Sandy Liang SS27 Membawa Celana Track Berenda dan Rok Trompe l’Oeil ke Versailles
Payet bening, sepatu kelinci bermata batu permata, hingga tas dengan kantong lebih banyak daripada yang mungkin bisa terisi, mengubah gaya teknis menjadi fantasi.
Ringkasan
Sandy Liang baru saja mempersembahkan koleksi runway Spring/Summer 2027, yang dirancang dengan fokus pada modularitas dan konsep berbusana mengikuti keinginan pribadi.
Sentuhan ala princess mengalir di seluruh sportswear, dari detail ruffle di bagian belakang track pants hingga motif lumba-lumba yang seolah “berciuman” di punggung track jacket.
Aksesori menjadi kunci musim ini, mulai dari bunny shoes dengan mata berhias gemstone, leg warmer dengan pita yang menjuntai, hingga jepit rambut yang ditata menyerupai buket bunga.
Sandy Liang meluncurkan koleksi runway Musim Semi/Musim Panas 2027, sebuah musim yang dibayangkan label ini sebagai momen untuk berdandan khusus demi bisa tetap beraktivitas ke sana kemari. Gagasannya bertumpu pada busana modular dan fungsional yang diperlakukan sebagai lamunan, bukan batasan; setiap musim membuka satu bagian lagi dari lemari Sandy girl. Benda-benda akrab hadir kembali dalam wujud yang telah diubah, berangkat dari pemikiran bahwa keseharian dan kenangan bisa ditinjau ulang, bukan digantikan.

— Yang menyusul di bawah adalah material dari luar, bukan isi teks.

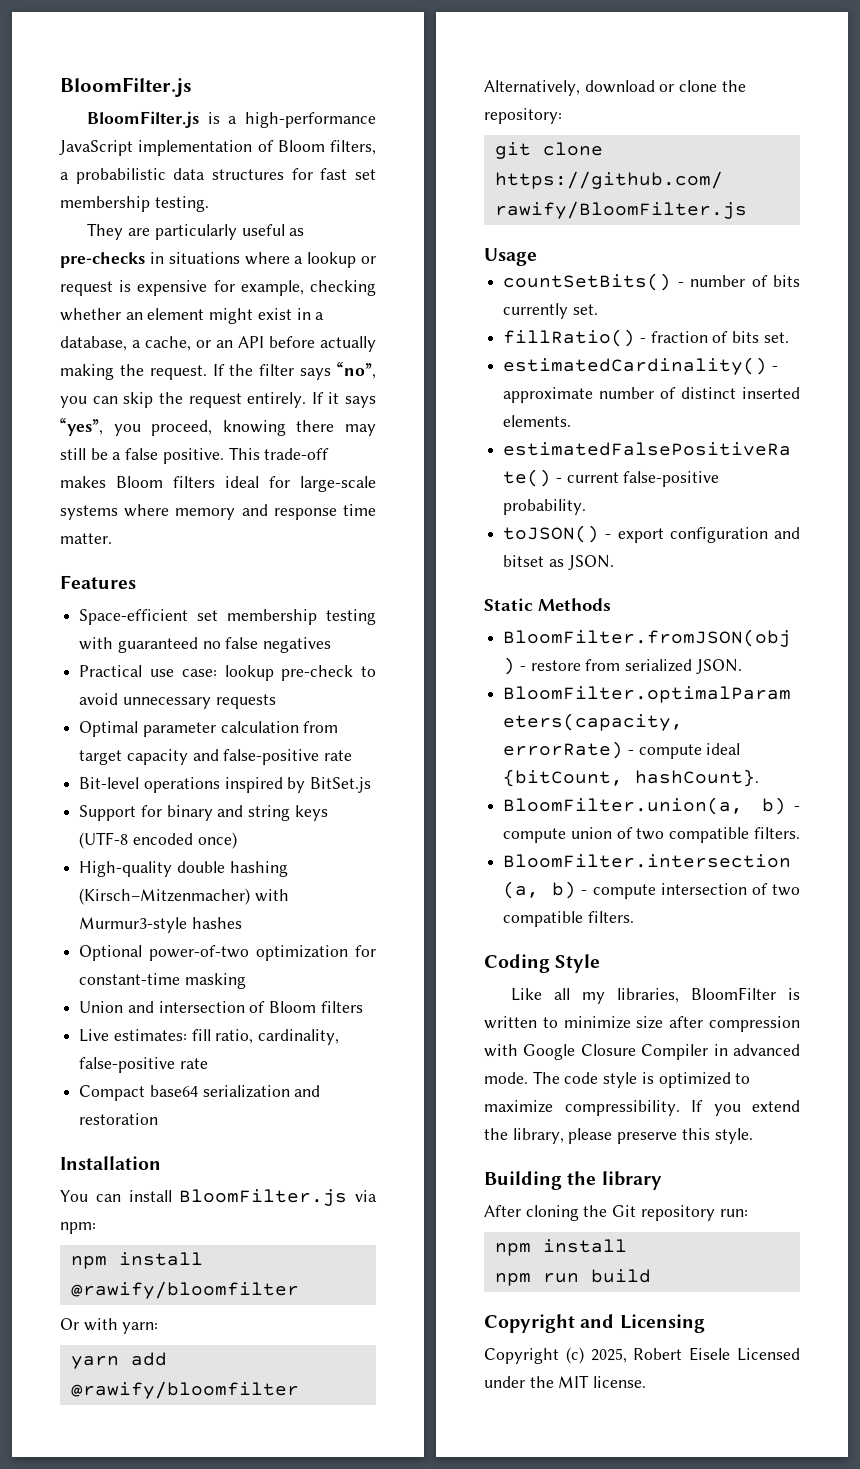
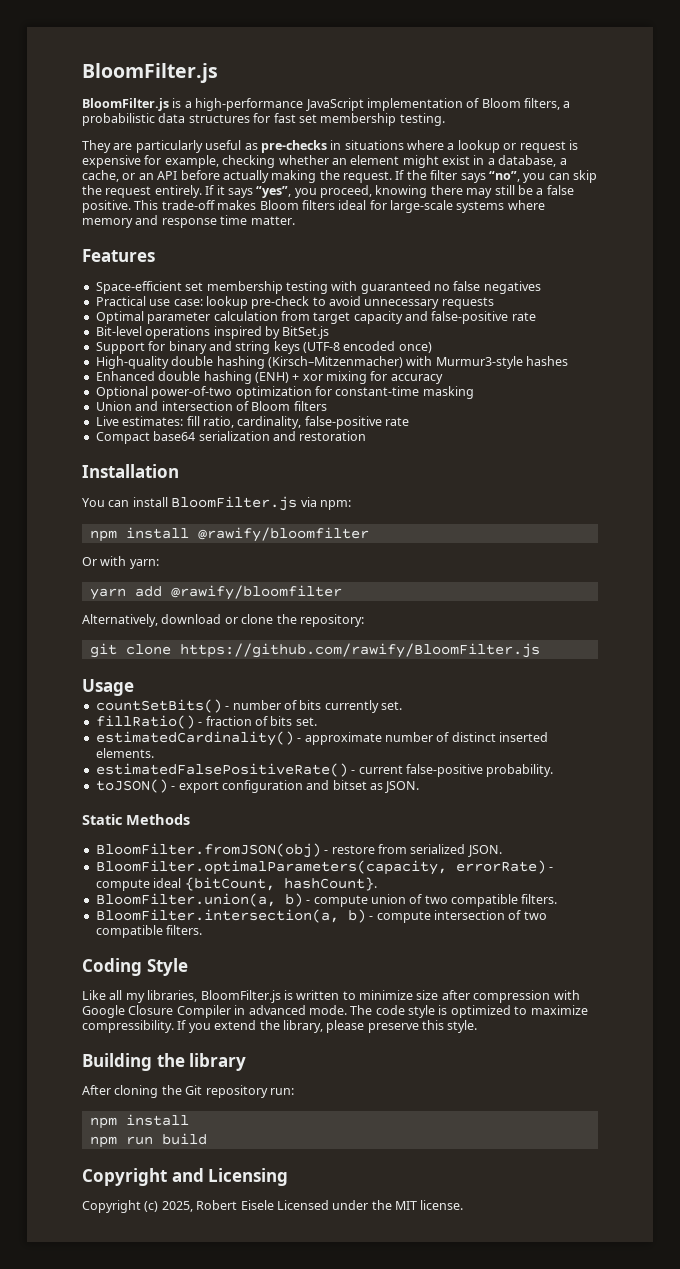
+ Enhanced double hashing (ENH) + xor mixing for accuracy
- Like all my libraries, BloomFilter is written to minimize size after compression with Google Closure Compiler in advanced mode.
+ Like all my libraries, BloomFilter.js is written to minimize size after compression with Google Closure Compiler in advanced mode.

Gagasan itu diterjemahkan secara harfiah lewat detail-detailnya. Ruffle ditempatkan di bagian belakang celana track, sepasang lumba-lumba berciuman di punggung jaket track, dan renda dihiasi payet bening sehingga kainnya menangkap cahaya saat dikenakan bergerak. Rok trompe l’oeil secara gamblang mengungkapkan triknya alih-alih menyembunyikannya, sementara sweter V-neck lembut dipotong cukup rendah agar tampak disengaja. Busana kerja berpotongan tailoring dan wedges kulit paten putih membawa koleksi ini kembali ke arah yang lebih serius.
Tas dan sepatu menghadirkan ketegangan yang sama antara kegunaan dan kemewahan berlebih. Tas fantasi gorp bertuliskan logo “Sandy Liang X3000”, menyatukan nostalgia dan futurisme dalam satu objek, sementara sebuah tas tangan dilengkapi lebih banyak kantong daripada yang realistisnya dapat terisi. Bahkan tas mini pun ditata agar setiap barang memiliki tempatnya sendiri. Sepatu balet berwarna cerah mengambil bentuk dari sandal rumah, sepatu kelinci dihiasi mata batu permata, penghangat kaki menjuntai dengan pita-pita panjang, dan selempang besar diperlakukan sebagai elemen penyempurna busana—berdasarkan keyakinan bahwa siang maupun malam sama-sama layak dirayakan. Jepit rambut dikelompokkan hingga mengembang di atas tengkuk seperti buket yang tumpah ke samping.
Secara keseluruhan, koleksi ini terasa seperti gaya teknis yang disaring melalui fantasi: kepraktisan yang dibuat terasa istimewa untuk seorang gadis yang hidup dalam dongeng dan, sebagaimana tertulis dalam catatannya, menjadikan Versailles sebagai tim kampung halamannya.